討伐54
助けられたかもしれない命が目の前で散ってしまったわけだからそれも仕方のないことだろう。
ただ、一つだけ確かに言えることがあるとすれば、それは決してユーリが悪いわけじゃないということだ。
見ず知らずの他人を助けようとしたユーリの行為は、人によっては馬鹿なことをしたと思う者もいるだろうが、危険を顧みず他者のために尽くすことなんて誰にでもできることじゃない。
自身にも被害が及ぶかもしれないという場面で咄嗟にその選択ができたことは素直にすごいと思えるし、尊敬に値するものだ。
俺がその場にいたとしても、間違いなく逆の選択をしていただろうことは容易に想像できる。
まぁ、それで瀕死の重傷を負ってしまったのは褒められたことではないが、全力で自分の意志に従ったその選択自体は間違いではなかったと思える。
もし、なにも行動を起こさず見殺しにしていれば、その後悔は今よりももっと大きく心に深く刻まれていたことだろう。やらずに後悔するよりは、やって後悔するほうが気持ちとしては随分違ってくるはずだ。
それに、自分に足りないものを発見することにも繋がるだろうしな。
だけど、それをユーリに伝えるつもりはない。たぶん、今なにかを言ったところで、それが彼女に届くことはないと思うし、心の整理がつくまでは下手に声を掛けるよりはそっとしておいたほうがいいはずだ。

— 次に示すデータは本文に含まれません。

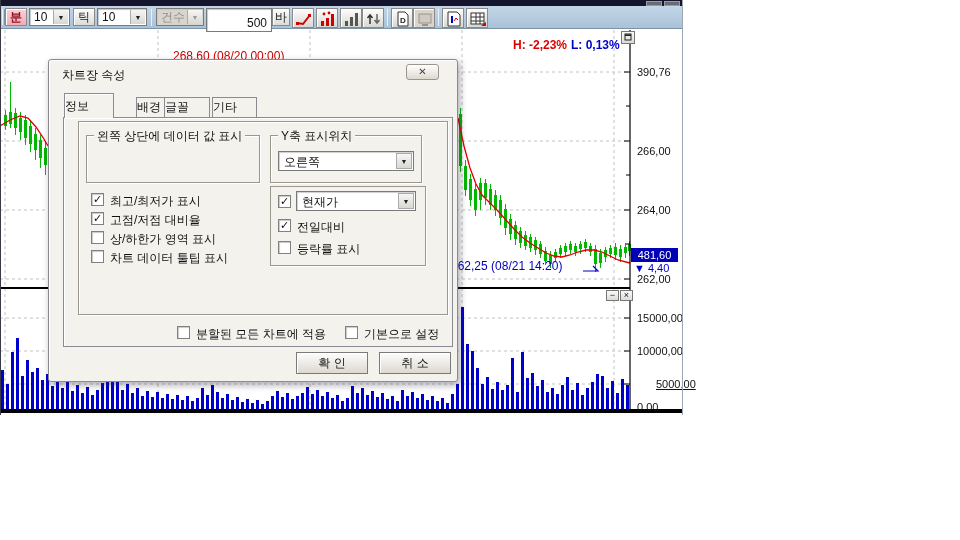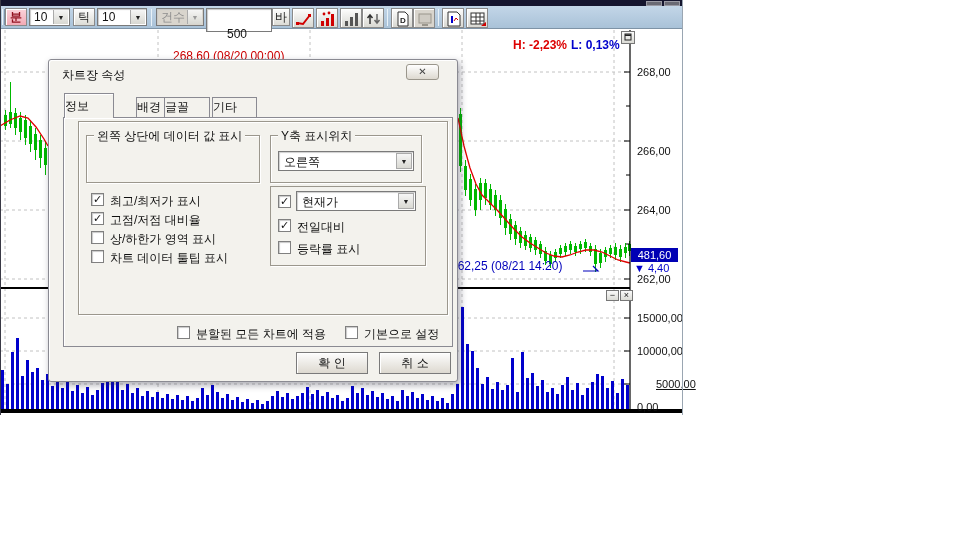--- a/index.html
+++ b/index.html
@@ -34,7 +34,7 @@
   .combo.disabled .cbtn { color:#9a9a9a; }
   .tinput { position:absolute; top:2px; height:24px; background:#fff; border:1px solid #7a7a7a;
             box-shadow:inset 1px 1px 1px #c8c8c8; font-size:12px; color:#111;
-            text-align:center; padding:18px 4px 0 0; line-height:15px; }
+            text-align:right; padding:7px 4px 0 0; line-height:15px; }
   .tsep { position:absolute; top:3px; width:1px; height:17px; background:#7e93a6;
           border-right:1px solid #e8f1f8; }
   .ibtn { position:absolute; top:2px; width:22px; height:20px;

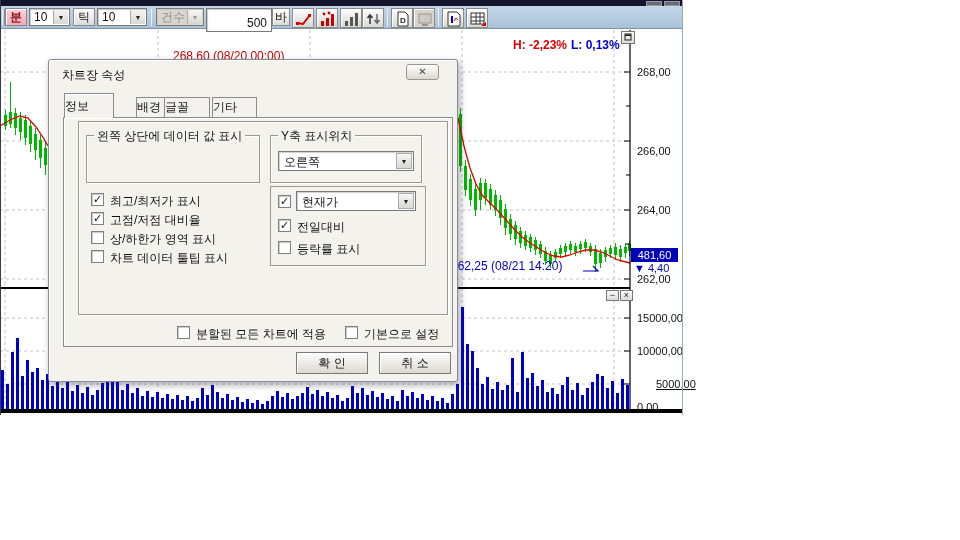--- a/index.html
+++ b/index.html
@@ -431,7 +431,7 @@
     <div class="annot" style="left:173px;top:49px;color:#cc0000;">268,60 (08/20 00:00)</div>
     <div class="annot" style="left:451px;top:259px;color:#0000bb;">262,25 (08/21 14:20)</div>
 
-    <div class="alabel" style="left:637px;top:66px;">268,00</div>
+    <div class="alabel" style="left:637px;top:66px;">390,76</div>
     <div class="alabel" style="left:637px;top:145px;">266,00</div>
     <div class="alabel" style="left:637px;top:204px;">264,00</div>
     <div class="alabel" style="left:637px;top:273px;">262,00</div>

なので、ひとまず小難しい思考は頭の隅へと追いやって、ユーリ、リリア、オリオンをクレアたちの下へと降ろしてやろうと考えたところで、一つの懸念が頭をよぎったので、ユーリに「ちょっとごめんな」と断りを入れて屋根の縁を覗き込みクレアの姿を見つけると、《思念会話》を発動させる。
『クレア。ちょっといいか?』
『アスマ君? どうしたの?』
『あぁ。えっと、まずは朗報なんだけど、リリアとオリオン、それにユーリもとりあえずは無事だったよ。ユーリだけはちょっと怪我をしてたけど、シャーロット先生から貰った回復薬で治したから安心してくれ』
『わぁ! やった! 本当だ、アスマ君の言った通りだった!』
……確かに言われてみればその通りだが、適当に言ったことが的中しただけなので素直には喜びづらいところがある。
『お、おう。だろ? って、まぁそれはいいんだけど、ちょっと相談があってな。話を聞いてもらってもいいか?』
『あ、うん。分かった、任せて』
……任せて、か。
あのクレアがそんな風に言ってくるなんて……うん、なんか感慨深いな。